§ EXERCISE DIRECTIONS
In the listing beneath this line, copy exactly the lines starting with the one containing "[91,1103,156,1112] [89,1128,214,1139] [89,1151,134,1160]" and going on through the one containing "[86,118,419,133] [86,139,400,155] [86,160,203,175]".
Content starts
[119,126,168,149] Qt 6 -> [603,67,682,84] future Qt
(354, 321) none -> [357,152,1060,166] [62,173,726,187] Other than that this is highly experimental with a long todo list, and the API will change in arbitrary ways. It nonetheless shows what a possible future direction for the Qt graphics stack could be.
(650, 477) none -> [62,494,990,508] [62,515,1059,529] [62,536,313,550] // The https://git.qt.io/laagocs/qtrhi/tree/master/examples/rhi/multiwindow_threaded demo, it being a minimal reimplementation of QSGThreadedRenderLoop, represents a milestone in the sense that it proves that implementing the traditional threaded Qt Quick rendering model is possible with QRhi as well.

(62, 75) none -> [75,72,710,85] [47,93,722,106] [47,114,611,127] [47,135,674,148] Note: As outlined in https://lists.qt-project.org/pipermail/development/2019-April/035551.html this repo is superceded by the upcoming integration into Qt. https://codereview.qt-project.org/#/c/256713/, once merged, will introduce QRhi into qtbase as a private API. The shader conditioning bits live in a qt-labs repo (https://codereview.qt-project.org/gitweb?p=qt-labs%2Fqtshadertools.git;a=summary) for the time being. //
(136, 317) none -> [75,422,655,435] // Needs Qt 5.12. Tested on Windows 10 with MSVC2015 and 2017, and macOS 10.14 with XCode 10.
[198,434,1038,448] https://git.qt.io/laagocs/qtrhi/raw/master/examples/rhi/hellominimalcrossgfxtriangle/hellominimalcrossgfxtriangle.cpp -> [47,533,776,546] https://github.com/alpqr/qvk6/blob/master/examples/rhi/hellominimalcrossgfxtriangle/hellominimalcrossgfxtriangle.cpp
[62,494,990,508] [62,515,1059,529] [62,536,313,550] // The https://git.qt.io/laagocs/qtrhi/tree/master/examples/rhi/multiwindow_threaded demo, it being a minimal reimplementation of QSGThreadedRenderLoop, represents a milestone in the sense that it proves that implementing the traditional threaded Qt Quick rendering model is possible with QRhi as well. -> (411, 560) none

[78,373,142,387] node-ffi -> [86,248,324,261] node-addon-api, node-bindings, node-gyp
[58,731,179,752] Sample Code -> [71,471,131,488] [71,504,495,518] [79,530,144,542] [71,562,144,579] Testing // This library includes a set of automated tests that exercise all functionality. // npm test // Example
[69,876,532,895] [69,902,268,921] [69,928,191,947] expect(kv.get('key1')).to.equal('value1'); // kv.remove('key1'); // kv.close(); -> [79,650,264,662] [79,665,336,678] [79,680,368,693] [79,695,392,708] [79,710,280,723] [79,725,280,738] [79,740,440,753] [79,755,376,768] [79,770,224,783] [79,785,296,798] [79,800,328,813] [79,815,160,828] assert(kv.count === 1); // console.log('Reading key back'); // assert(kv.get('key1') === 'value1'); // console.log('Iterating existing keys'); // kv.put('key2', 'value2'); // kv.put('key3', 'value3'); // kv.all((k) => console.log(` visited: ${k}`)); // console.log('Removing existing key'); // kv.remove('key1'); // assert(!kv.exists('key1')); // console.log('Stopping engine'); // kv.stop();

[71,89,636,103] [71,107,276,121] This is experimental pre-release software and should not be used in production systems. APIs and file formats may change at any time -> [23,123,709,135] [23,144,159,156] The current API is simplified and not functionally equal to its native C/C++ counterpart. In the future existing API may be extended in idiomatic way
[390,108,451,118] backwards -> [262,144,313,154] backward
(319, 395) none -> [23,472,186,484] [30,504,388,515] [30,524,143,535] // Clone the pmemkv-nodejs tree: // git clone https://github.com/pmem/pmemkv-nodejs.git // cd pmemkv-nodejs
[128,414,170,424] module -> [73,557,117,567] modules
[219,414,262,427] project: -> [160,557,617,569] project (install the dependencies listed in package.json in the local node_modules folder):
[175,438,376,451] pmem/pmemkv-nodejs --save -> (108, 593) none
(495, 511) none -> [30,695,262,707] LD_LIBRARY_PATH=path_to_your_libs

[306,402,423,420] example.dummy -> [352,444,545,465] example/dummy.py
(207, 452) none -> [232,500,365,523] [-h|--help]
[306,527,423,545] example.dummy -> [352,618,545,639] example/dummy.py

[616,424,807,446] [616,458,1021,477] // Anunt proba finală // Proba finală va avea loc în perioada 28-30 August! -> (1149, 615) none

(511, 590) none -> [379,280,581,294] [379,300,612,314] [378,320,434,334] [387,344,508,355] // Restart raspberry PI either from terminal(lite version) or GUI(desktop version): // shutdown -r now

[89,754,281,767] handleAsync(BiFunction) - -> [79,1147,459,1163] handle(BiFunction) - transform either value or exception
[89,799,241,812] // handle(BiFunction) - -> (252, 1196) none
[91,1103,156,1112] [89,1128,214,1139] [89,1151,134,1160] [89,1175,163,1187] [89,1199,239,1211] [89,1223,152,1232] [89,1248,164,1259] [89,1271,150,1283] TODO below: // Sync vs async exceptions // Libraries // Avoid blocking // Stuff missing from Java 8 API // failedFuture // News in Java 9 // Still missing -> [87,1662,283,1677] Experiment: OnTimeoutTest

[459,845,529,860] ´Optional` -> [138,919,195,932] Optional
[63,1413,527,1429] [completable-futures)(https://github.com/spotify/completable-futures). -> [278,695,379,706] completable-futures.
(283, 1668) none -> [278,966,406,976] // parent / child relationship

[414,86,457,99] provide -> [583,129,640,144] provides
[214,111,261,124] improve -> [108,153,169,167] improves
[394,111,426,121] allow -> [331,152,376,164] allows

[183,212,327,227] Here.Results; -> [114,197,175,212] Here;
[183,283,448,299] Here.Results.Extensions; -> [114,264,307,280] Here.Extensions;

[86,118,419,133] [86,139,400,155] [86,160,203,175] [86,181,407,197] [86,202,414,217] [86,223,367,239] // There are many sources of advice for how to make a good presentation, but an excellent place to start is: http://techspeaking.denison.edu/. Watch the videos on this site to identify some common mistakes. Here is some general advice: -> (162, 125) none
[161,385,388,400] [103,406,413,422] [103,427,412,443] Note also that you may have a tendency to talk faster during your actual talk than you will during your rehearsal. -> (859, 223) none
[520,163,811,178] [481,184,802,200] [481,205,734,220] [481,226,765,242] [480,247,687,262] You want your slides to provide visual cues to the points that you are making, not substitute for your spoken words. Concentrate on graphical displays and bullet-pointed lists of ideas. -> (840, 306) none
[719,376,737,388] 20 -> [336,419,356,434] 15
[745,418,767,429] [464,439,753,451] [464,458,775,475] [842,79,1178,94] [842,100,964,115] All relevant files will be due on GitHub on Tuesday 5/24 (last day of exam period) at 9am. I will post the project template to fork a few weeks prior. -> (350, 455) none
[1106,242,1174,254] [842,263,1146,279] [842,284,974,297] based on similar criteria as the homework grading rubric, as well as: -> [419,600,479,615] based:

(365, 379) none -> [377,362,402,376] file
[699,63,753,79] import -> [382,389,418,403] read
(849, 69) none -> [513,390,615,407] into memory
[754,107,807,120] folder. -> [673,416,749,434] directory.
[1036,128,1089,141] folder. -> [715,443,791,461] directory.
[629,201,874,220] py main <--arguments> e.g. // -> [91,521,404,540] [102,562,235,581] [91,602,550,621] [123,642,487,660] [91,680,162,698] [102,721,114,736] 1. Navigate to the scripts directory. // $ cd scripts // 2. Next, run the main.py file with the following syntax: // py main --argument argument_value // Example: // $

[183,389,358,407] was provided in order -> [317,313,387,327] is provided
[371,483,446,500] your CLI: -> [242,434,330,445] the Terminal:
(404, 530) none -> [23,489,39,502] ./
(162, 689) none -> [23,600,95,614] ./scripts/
Content ends
§ RESULT BELOW
[91,1103,156,1112] [89,1128,214,1139] [89,1151,134,1160] [89,1175,163,1187] [89,1199,239,1211] [89,1223,152,1232] [89,1248,164,1259] [89,1271,150,1283] TODO below: // Sync vs async exceptions // Libraries // Avoid blocking // Stuff missing from Java 8 API // failedFuture // News in Java 9 // Still missing -> [87,1662,283,1677] Experiment: OnTimeoutTest

[459,845,529,860] ´Optional` -> [138,919,195,932] Optional
[63,1413,527,1429] [completable-futures)(https://github.com/spotify/completable-futures). -> [278,695,379,706] completable-futures.
(283, 1668) none -> [278,966,406,976] // parent / child relationship

[414,86,457,99] provide -> [583,129,640,144] provides
[214,111,261,124] improve -> [108,153,169,167] improves
[394,111,426,121] allow -> [331,152,376,164] allows

[183,212,327,227] Here.Results; -> [114,197,175,212] Here;
[183,283,448,299] Here.Results.Extensions; -> [114,264,307,280] Here.Extensions;

[86,118,419,133] [86,139,400,155] [86,160,203,175] [86,181,407,197] [86,202,414,217] [86,223,367,239] // There are many sources of advice for how to make a good presentation, but an excellent place to start is: http://techspeaking.denison.edu/. Watch the videos on this site to identify some common mistakes. Here is some general advice: -> (162, 125) none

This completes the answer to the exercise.